Aim of the exercise -
Only the lines from the start of the entries up to and including the line with "государственного строительного надзора." should be written out, exactly as they stand.

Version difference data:
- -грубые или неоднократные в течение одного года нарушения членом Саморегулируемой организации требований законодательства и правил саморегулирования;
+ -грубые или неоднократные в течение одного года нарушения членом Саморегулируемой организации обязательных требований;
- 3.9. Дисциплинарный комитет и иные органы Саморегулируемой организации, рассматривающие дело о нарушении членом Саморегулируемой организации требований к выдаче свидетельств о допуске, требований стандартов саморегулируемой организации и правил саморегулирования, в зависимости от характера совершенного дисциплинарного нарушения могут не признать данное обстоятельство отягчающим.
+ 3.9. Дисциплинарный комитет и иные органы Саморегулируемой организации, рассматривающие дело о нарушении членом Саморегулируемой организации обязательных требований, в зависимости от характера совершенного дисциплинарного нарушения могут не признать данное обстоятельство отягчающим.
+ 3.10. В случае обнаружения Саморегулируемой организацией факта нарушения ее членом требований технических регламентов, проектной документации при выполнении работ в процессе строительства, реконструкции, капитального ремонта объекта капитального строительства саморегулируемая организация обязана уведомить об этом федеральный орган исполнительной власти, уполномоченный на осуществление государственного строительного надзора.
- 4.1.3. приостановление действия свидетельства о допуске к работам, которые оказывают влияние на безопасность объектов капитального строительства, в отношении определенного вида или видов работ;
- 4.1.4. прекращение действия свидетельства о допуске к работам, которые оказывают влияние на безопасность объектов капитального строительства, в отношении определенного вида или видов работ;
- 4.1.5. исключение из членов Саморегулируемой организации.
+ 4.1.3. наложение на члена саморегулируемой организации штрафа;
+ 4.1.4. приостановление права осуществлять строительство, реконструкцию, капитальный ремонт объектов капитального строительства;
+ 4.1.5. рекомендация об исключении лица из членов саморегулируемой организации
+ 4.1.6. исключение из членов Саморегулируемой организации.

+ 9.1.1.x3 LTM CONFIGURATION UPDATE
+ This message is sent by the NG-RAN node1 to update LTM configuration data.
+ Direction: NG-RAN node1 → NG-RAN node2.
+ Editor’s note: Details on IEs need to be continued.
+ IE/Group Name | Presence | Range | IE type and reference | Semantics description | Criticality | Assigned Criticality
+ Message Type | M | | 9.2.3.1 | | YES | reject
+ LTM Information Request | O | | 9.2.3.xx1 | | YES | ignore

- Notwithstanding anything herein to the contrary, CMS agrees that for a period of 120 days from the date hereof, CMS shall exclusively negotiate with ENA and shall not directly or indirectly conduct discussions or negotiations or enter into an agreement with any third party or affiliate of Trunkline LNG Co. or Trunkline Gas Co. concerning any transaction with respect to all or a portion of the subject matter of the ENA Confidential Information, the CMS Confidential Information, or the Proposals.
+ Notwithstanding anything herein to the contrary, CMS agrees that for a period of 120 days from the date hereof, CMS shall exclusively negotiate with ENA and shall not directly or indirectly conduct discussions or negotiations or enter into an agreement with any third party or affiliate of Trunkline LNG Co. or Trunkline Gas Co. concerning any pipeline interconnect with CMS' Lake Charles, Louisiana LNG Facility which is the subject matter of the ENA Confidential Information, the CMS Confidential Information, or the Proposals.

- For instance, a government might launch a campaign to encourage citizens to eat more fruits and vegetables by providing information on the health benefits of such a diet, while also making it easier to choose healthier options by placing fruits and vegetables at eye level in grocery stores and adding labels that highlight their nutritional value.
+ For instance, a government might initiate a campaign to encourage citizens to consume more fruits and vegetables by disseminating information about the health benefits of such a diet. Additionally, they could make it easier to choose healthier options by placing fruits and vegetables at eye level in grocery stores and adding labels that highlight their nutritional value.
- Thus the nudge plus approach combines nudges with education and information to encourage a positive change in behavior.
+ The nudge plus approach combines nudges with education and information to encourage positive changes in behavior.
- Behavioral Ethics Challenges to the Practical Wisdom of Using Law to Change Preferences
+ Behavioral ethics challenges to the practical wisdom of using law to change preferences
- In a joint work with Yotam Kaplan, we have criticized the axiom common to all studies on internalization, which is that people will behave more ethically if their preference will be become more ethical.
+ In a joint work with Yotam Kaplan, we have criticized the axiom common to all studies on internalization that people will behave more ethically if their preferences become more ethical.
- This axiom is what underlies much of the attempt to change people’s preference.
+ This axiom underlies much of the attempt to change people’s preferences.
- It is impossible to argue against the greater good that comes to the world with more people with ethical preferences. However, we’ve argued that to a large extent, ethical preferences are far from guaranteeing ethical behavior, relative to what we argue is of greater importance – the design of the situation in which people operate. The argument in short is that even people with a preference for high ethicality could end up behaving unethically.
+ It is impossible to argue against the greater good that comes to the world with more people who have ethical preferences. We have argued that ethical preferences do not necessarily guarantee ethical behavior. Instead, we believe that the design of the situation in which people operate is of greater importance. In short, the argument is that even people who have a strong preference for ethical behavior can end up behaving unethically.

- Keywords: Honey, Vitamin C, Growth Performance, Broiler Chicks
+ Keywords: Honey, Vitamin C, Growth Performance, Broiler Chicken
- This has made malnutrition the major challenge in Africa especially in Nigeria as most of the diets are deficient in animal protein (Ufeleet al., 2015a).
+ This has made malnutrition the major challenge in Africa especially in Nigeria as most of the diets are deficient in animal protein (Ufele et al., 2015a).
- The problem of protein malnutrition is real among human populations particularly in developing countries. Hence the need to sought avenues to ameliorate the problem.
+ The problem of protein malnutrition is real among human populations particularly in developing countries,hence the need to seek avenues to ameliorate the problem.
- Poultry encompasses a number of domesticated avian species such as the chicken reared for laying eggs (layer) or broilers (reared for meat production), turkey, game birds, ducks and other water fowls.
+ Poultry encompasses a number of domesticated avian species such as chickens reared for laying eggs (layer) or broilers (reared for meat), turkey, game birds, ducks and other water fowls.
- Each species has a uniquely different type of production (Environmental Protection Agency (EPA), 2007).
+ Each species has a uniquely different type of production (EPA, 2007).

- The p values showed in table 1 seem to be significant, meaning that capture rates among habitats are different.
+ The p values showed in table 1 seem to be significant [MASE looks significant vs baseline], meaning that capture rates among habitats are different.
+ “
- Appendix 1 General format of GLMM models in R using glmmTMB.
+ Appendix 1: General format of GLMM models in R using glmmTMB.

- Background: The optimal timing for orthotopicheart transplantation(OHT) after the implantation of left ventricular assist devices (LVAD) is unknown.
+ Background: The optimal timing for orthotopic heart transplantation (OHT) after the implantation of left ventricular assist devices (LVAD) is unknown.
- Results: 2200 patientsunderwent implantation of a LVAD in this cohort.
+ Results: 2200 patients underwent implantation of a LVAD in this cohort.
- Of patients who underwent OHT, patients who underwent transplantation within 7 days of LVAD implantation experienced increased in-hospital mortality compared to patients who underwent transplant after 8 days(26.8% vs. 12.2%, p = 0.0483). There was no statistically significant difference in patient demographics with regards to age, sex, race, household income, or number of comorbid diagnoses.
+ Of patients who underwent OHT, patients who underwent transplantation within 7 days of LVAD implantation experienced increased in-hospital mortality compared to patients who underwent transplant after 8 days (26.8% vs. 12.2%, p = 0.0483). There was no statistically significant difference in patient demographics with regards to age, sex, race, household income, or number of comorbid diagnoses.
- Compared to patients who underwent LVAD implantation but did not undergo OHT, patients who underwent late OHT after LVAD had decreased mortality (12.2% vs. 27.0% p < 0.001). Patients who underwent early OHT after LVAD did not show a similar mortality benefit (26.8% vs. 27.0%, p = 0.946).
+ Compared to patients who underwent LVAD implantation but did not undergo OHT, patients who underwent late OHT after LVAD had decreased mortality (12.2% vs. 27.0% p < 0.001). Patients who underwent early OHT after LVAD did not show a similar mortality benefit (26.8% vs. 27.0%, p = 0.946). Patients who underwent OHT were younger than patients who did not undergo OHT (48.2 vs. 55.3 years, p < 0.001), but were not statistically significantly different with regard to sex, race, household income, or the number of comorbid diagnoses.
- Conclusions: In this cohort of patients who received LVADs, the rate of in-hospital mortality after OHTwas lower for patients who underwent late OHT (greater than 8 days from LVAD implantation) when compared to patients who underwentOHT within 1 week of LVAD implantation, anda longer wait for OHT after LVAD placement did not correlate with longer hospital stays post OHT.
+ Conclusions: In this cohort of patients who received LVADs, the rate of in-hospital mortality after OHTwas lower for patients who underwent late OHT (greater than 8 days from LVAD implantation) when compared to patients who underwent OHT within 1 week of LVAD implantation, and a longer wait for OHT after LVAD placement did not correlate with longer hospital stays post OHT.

Written solution -
- -грубые или неоднократные в течение одного года нарушения членом Саморегулируемой организации требований законодательства и правил саморегулирования;
+ -грубые или неоднократные в течение одного года нарушения членом Саморегулируемой организации обязательных требований;
- 3.9. Дисциплинарный комитет и иные органы Саморегулируемой организации, рассматривающие дело о нарушении членом Саморегулируемой организации требований к выдаче свидетельств о допуске, требований стандартов саморегулируемой организации и правил саморегулирования, в зависимости от характера совершенного дисциплинарного нарушения могут не признать данное обстоятельство отягчающим.
+ 3.9. Дисциплинарный комитет и иные органы Саморегулируемой организации, рассматривающие дело о нарушении членом Саморегулируемой организации обязательных требований, в зависимости от характера совершенного дисциплинарного нарушения могут не признать данное обстоятельство отягчающим.
+ 3.10. В случае обнаружения Саморегулируемой организацией факта нарушения ее членом требований технических регламентов, проектной документации при выполнении работ в процессе строительства, реконструкции, капитального ремонта объекта капитального строительства саморегулируемая организация обязана уведомить об этом федеральный орган исполнительной власти, уполномоченный на осуществление государственного строительного надзора.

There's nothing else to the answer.